One of the bugbears of our role as journal editors of the International Journal of Prisoner Health is the difficulties encountered when attempting to process papers through the review system in a timely and satisfactory manner. These difficulties often centre upon one aspect of the process; persuading referees to review papers. In reality, this has been an on-going problem and cannot be attributed solely to the pandemic. However, the struggles of the last 18 months have amplified existing difficulties, with many of our trusted reviewers declining to review citing lack of time to do so (many of our reviewers are active health professionals and practitioners). This, of course, is understandable and authors have generally been accepting of additional delays in returning reviews.
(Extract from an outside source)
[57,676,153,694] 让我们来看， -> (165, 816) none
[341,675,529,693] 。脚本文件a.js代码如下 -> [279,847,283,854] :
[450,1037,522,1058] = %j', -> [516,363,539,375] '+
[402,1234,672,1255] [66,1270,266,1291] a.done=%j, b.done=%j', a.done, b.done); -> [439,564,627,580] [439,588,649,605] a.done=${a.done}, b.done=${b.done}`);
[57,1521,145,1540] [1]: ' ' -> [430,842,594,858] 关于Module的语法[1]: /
However, it is also evident that pressure on academics to publish has had a ‘knock-on’ effect on the number of papers submitted for review, meaning that existing reviewers are now limiting the numbers of manuscripts they agree to referee. The high number of ‘declines’ is a depressing reality.
Our solution has been to tap into a new generation of reviewers: early career researchers (ECRs). At Birmingham City University, we have devised a workshop for ECRs that introduces them to the process of reviewing for journals. While the motives for this could be viewed as self-serving i.e. we would like them to review for our journal, we hope that the workshop is broader in scope. We were conscious that ECRs should be introduced to the idea that reviewing for journals is an essential part of engaging with academia and offers opportunities to keep abreast of disciplinary developments, become more familiar with the practice of writing journal papers and provides an introduction to the leading scholars in the field. What’s more, in our experience, enthusiasm and commitment are scarce commodities and journal editors are quick to offer opportunities to individuals who demonstrate such qualities – career development beckons.
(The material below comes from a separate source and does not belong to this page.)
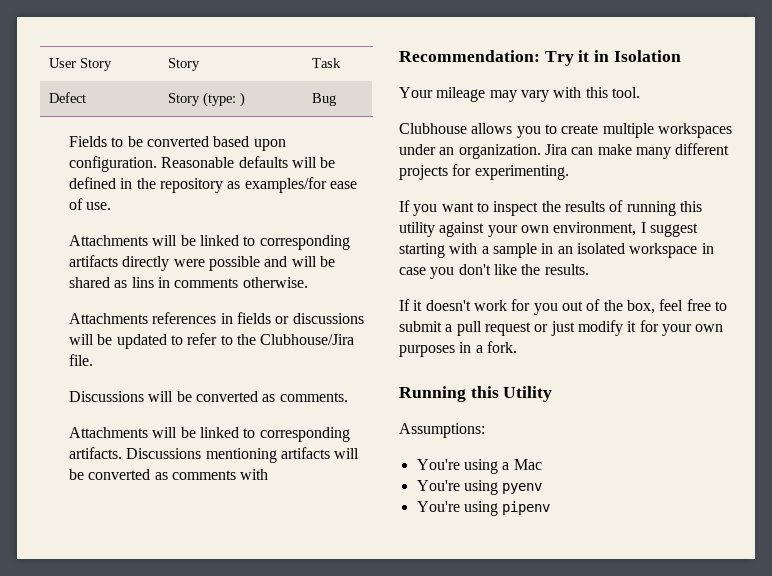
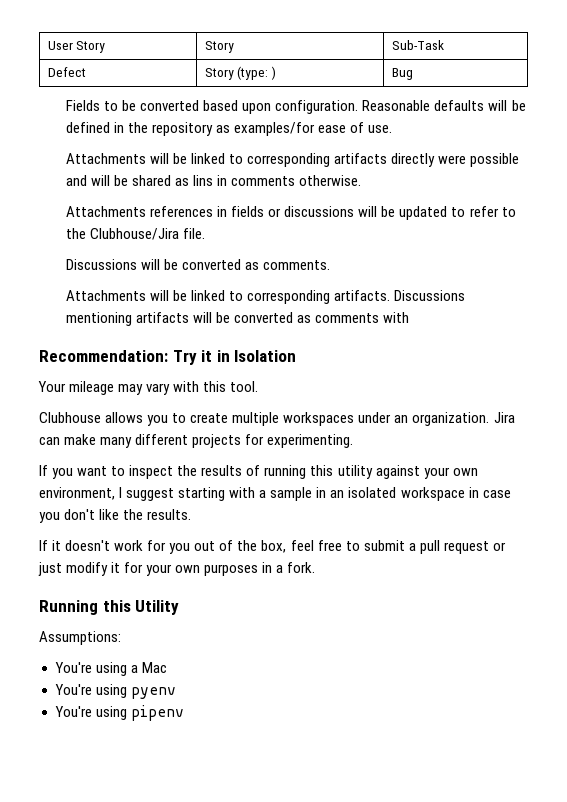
[311,58,341,68] Task -> [391,40,444,50] Sub-Task

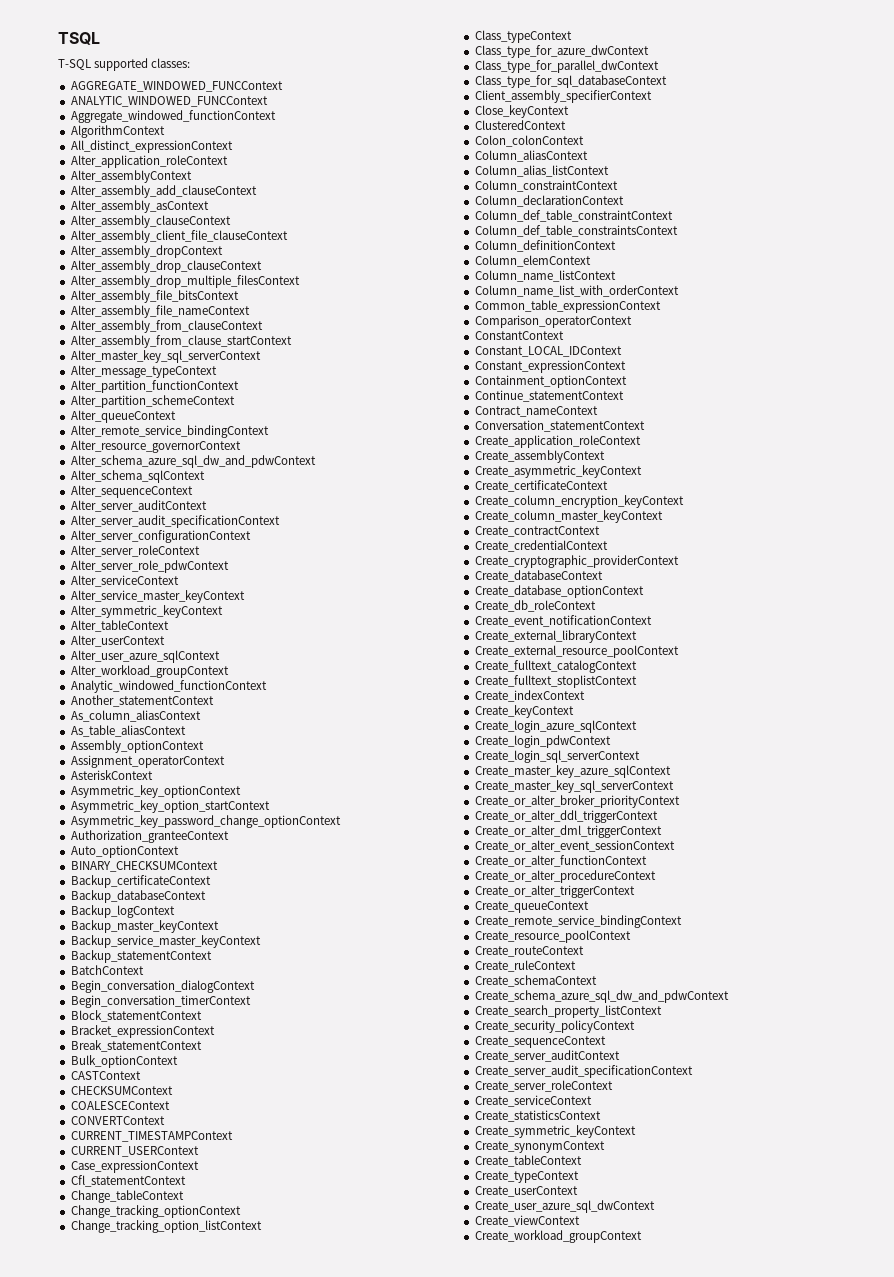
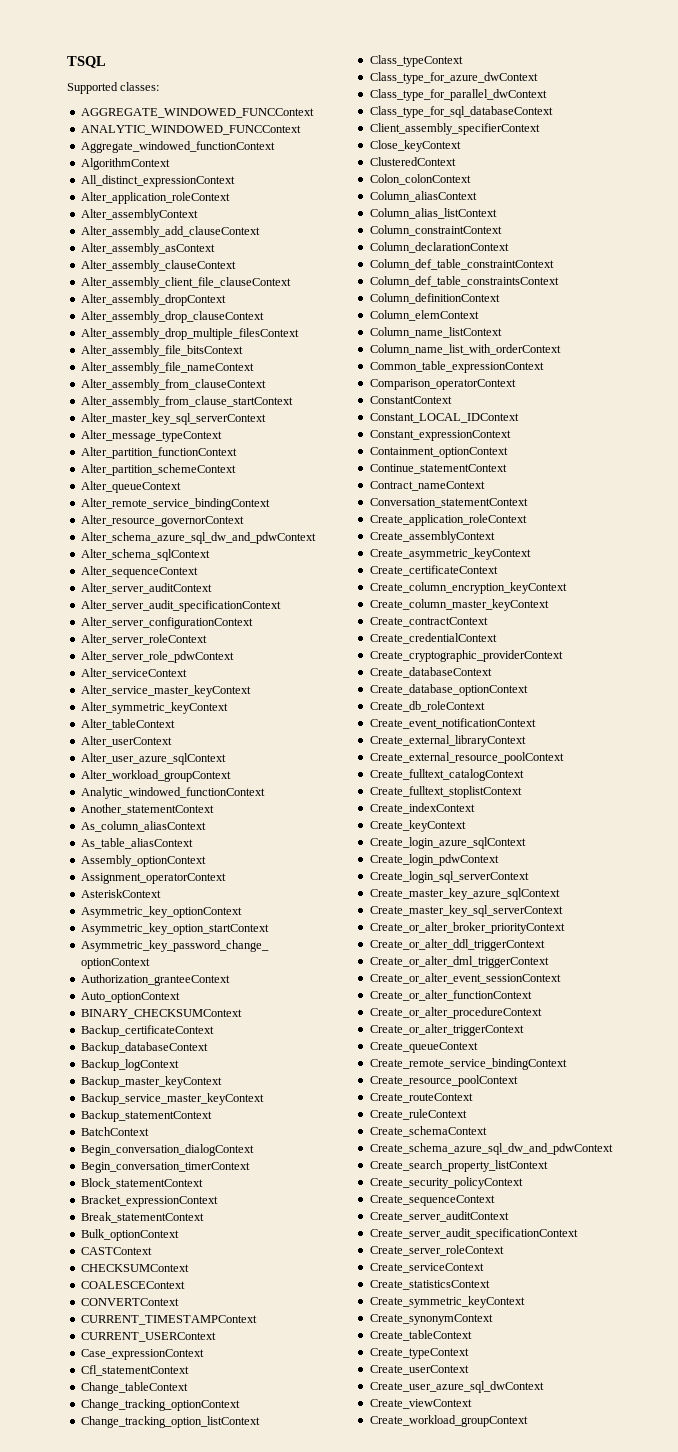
[58,58,149,71] T-SQL supported -> [67,82,118,94] Supported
These benefits are emphasised in our workshops by our Senior Commissioning Editor at Emerald Publishing, who lends a publisher’s perspective to the review process. This contribution focuses on the potential pitfalls of reviewing including, for example, the need to ensure that a necessary amount of time is devoted to the review and that the reviewer is suitable to referee a given manuscript. We also aim to introduce ECRs to the mechanics of submission and selection of reviewers and the various different models of peer review i.e. single-blind, double-blind, triple-blind and open peer review. We also feature contributions from other colleagues in the University who are journal editors to illustrate that the review process can differ from journal to journal. A key element of the workshop is inviting participants to ‘review’ and discuss an article that we email to them in advance of their attendance. This allows participants an opportunity to discuss the various aspects of the process with both editors and the publisher.
One of the key fears expressed by new reviewers is a feeling that they are insufficiently experienced to review a manuscript. We are able to reassure them by giving practical examples of what a good review looks like and explaining that journal editors are on hand should they have any queries or concerns. In our experience, new reviewers often provide extremely comprehensive feedback for authors (often far surpassing the efforts of experienced academics!) and simply need encouragement and reassurance.
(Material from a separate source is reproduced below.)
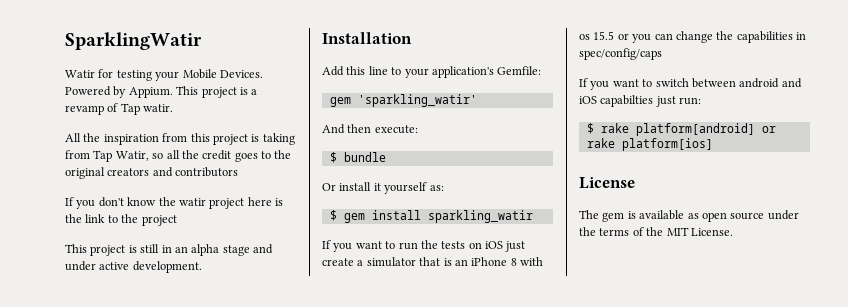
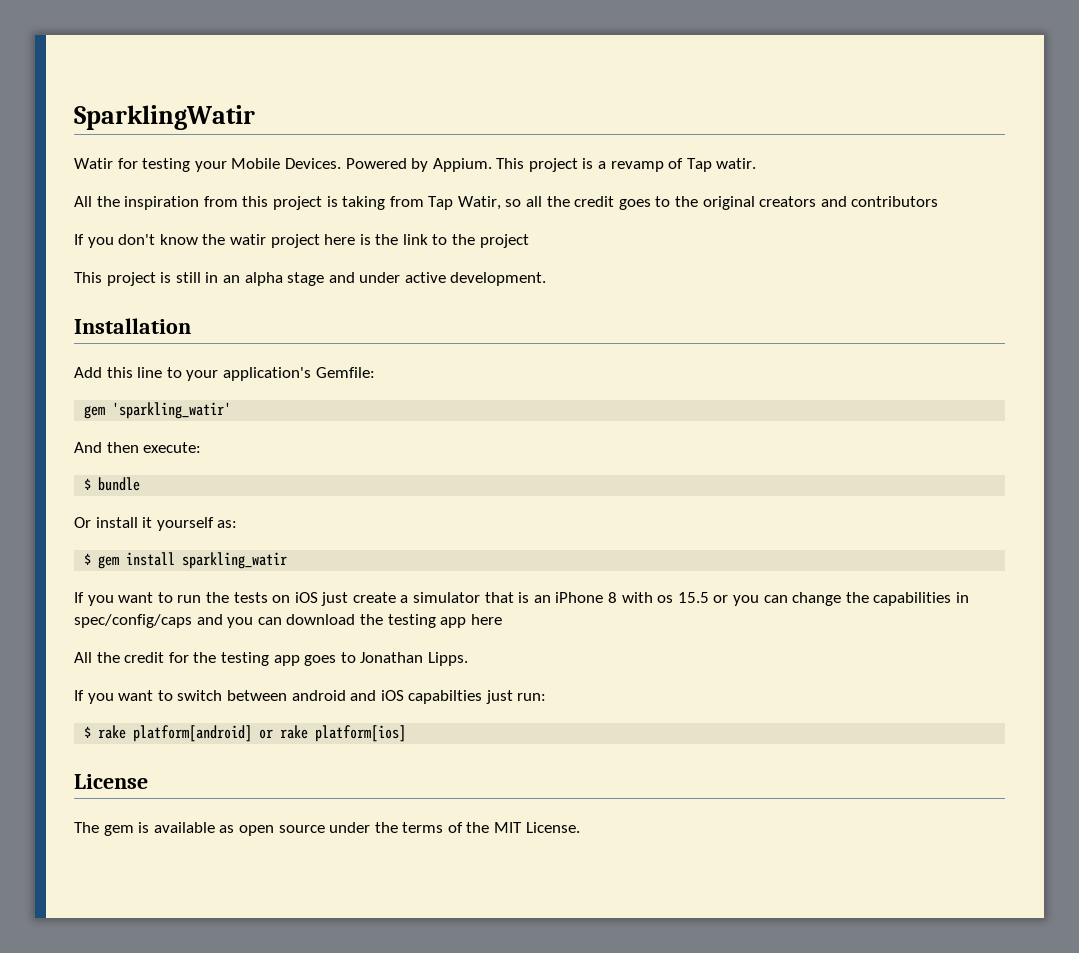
(662, 54) none -> [196,614,502,628] [74,652,468,666] and you can download the testing app here // All the credit for the testing app goes to Jonathan Lipps.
Feedback from the workshops conducted to date has been positive although I should stress that we have not canvassed our previous participants about their reviewer experiences post workshop (note to self: we should do this – nice little research project). Our next workshop is already pencilled in for early 2022 and we look forward to engaging with our new participants.
While we recognise that this is a modest attempt to encourage ECRs into the world of reviewing, we feel it is important to instil the idea that reviewing is part and parcel of academic life and should be viewed as an opportunity rather than a chore; as something to be accepted and embraced rather than declined.